Even the larger imaging and imaging informatics vendors are having to shift strategies in this rapidly evolving competitive market, says Jay Backstrom, a partner in the Atlanta-based consulting firm Subsidium Healthcare. “We’re seeing fewer and fewer independents out there,” says the Scottsdale, Ariz.-based Backstrom.  “These larger vendors are wanting to add VAN to their portfolio of solutions, if they’re coming from the PACS space. That’s what was behind Fuji’s acquisition of TeraMedica—even though they ended up buying a partial competitor and a threat to their own core solution. But it was a way to try to maintain their existing installed base.”

Importantly, Backstrom says, “We’re seeing a trend towards consolidating enterprise and diagnostic viewing all on one workstation, so that physicians don’t need a dedicated PACS system. If you have a VNA and a viewer, do you need a whole PACS? If you have a viewer that can do diagnostic and enterprise reading, and a VNA for storage, you could replace a PACS system.” Will traditional PACS vendors disappear in the next few years? Backstrom says he wouldn’t go that far. “I don’t think they’ll be gone,” he says, “but they’ll be forced to change their game. Traditional PACS systems are built on legacy technology that is years old. So their solutions are going to have to change, or you’re at risk of losing their market share.”

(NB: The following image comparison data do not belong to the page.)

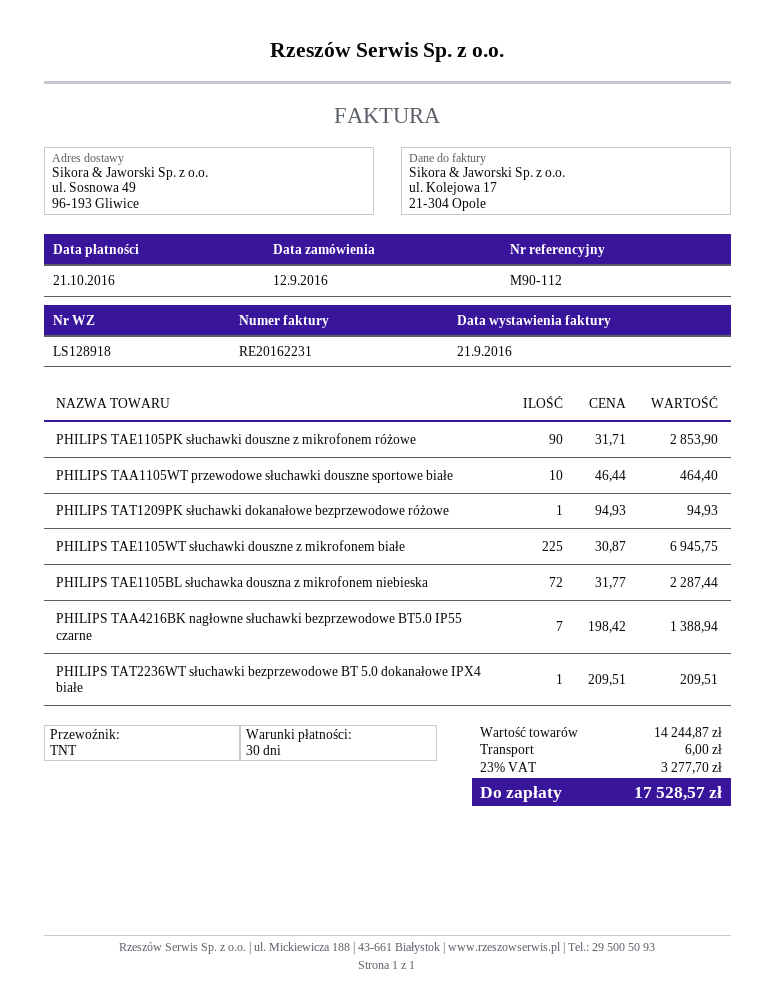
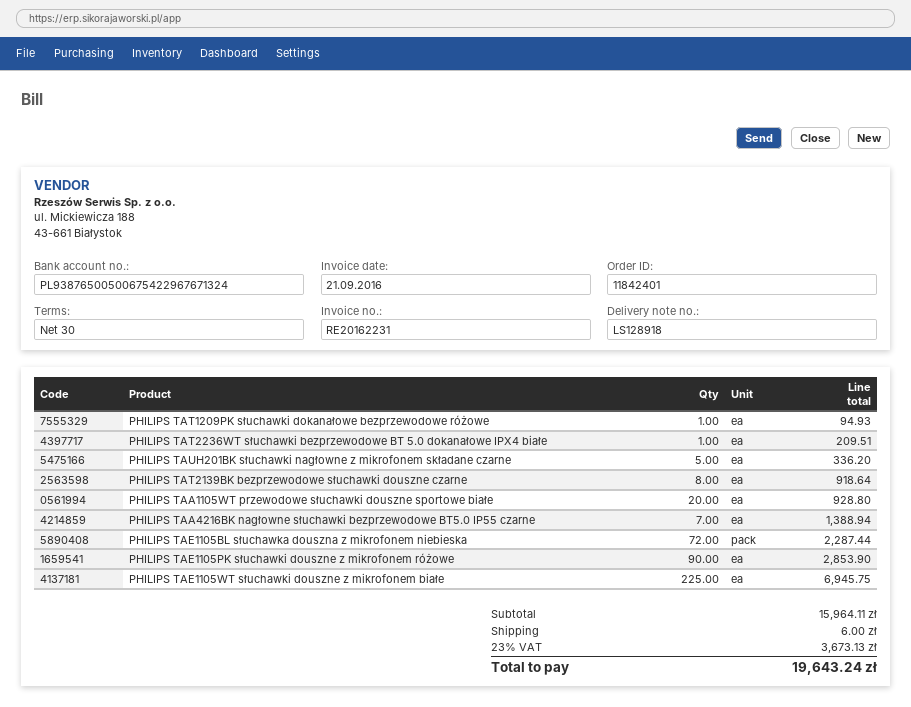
PHILIPS TAA1105WT przewodowe słuchawki douszne sportowe białe: 10 for 464.40 -> 20 for 928.80
PHILIPS TAUH201BK słuchawki nagłowne z mikrofonem składane czarne: none -> 5 for 336.20
PHILIPS TAT2139BK bezprzewodowe słuchawki douszne czarne: none -> 8 for 918.64
subtotal: 14244.87 -> 15964.11
tax: 23% = 3277.70 -> 23% = 3673.13
total: 17528.57 -> 19643.24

So CIOs, CMIOs, CTOs, imaging informatics leaders, and other leaders in this space need to think very strategically and very pragmatically about their technology choices in the next few years. Still, says UPMC’s Shrestha, “I think it’s really important for us to understand at the end of the day that it’s really about the patient. And it’s easy to say that. But those who have endured frustrations in their own care or the care of loved ones, really understand that. In the meantime, we must achieve interoperability and adherence to standards; and ultimately, it’s less about technology, and more about leadership. We have to make this happen.”